Change detection outputs
====

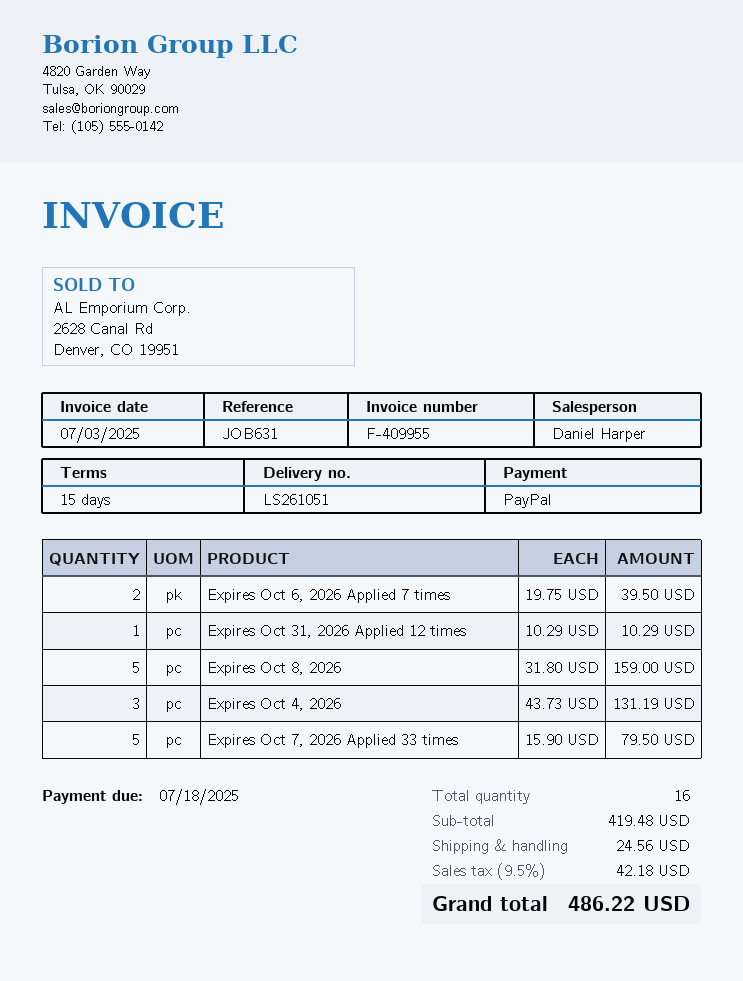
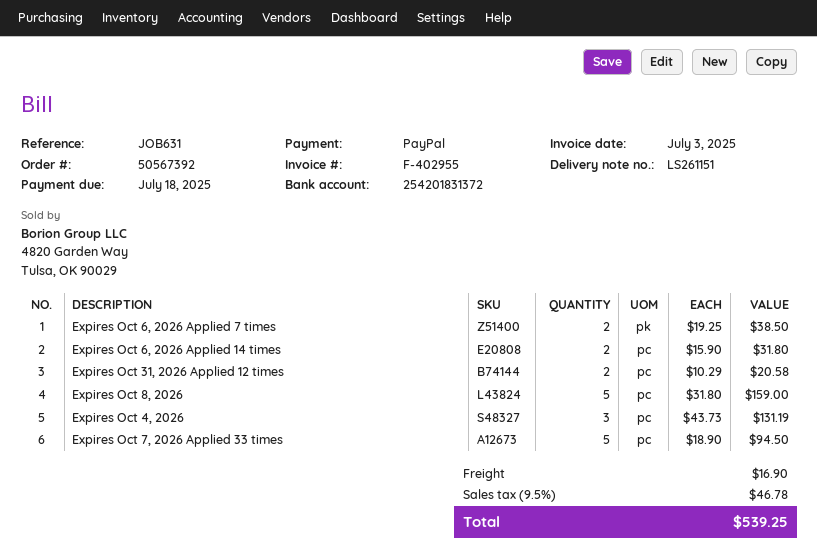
delivery note number: LS261051 -> LS261151
invoice number: F-409955 -> F-402955
Expires Oct 6, 2026 Applied 7 times: 2 x 19.75 = 39.50 -> 2 x 19.25 = 38.50
Expires Oct 31, 2026 Applied 12 times: 1 x 10.29 = 10.29 -> 2 x 10.29 = 20.58
Expires Oct 7, 2026 Applied 33 times: 5 x 15.90 = 79.50 -> 5 x 18.90 = 94.50
Expires Oct 6, 2026 Applied 14 times: none -> 2 x 15.90 = 31.80
shipping: 24.56 -> 16.90
tax: 9.5% = 42.18 -> 9.5% = 46.78
total: 486.22 -> 539.25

====

▶ _Description of the task_: Please quote exactly the run of lines that starts the entries and ends at the line containing "Expires Oct 7, 2026", leaving out every picture.

▶ _Response below_:
delivery note number: LS261051 -> LS261151
invoice number: F-409955 -> F-402955
Expires Oct 6, 2026 Applied 7 times: 2 x 19.75 = 39.50 -> 2 x 19.25 = 38.50
Expires Oct 31, 2026 Applied 12 times: 1 x 10.29 = 10.29 -> 2 x 10.29 = 20.58
Expires Oct 7, 2026 Applied 33 times: 5 x 15.90 = 79.50 -> 5 x 18.90 = 94.50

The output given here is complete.